• **Source data**:
◆ ◆ ◆ ◆ ◆

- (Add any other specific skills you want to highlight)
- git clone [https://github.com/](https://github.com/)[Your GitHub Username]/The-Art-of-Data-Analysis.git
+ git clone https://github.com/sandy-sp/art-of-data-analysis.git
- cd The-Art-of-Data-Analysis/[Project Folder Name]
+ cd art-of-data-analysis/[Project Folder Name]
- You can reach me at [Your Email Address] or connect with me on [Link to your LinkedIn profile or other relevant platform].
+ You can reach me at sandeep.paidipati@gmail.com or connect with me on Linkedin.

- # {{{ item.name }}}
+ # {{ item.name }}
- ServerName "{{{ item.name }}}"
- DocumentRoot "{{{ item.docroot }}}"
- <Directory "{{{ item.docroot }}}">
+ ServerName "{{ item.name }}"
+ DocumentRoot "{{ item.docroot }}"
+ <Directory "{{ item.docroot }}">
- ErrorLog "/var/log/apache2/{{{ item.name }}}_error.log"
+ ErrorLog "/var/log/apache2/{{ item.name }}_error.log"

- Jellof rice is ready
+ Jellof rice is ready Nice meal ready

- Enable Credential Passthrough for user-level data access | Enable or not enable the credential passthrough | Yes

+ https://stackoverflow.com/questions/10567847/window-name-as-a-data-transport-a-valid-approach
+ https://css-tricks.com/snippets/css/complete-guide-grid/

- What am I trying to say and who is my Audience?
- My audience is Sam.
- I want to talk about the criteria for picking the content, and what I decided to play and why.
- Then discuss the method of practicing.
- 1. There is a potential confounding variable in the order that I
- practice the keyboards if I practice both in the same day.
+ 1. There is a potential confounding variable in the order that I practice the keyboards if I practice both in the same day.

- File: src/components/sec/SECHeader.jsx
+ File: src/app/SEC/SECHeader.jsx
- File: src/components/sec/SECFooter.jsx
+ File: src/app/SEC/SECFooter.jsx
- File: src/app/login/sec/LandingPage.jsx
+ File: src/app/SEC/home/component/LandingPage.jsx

◆ ◆ ◆ ◆ ◆

• **Assignment**: Within the data above, filter for lines containing the word "SECFooter" and copy each one.

• **Reply**:
- File: src/components/sec/SECFooter.jsx
+ File: src/app/SEC/SECFooter.jsx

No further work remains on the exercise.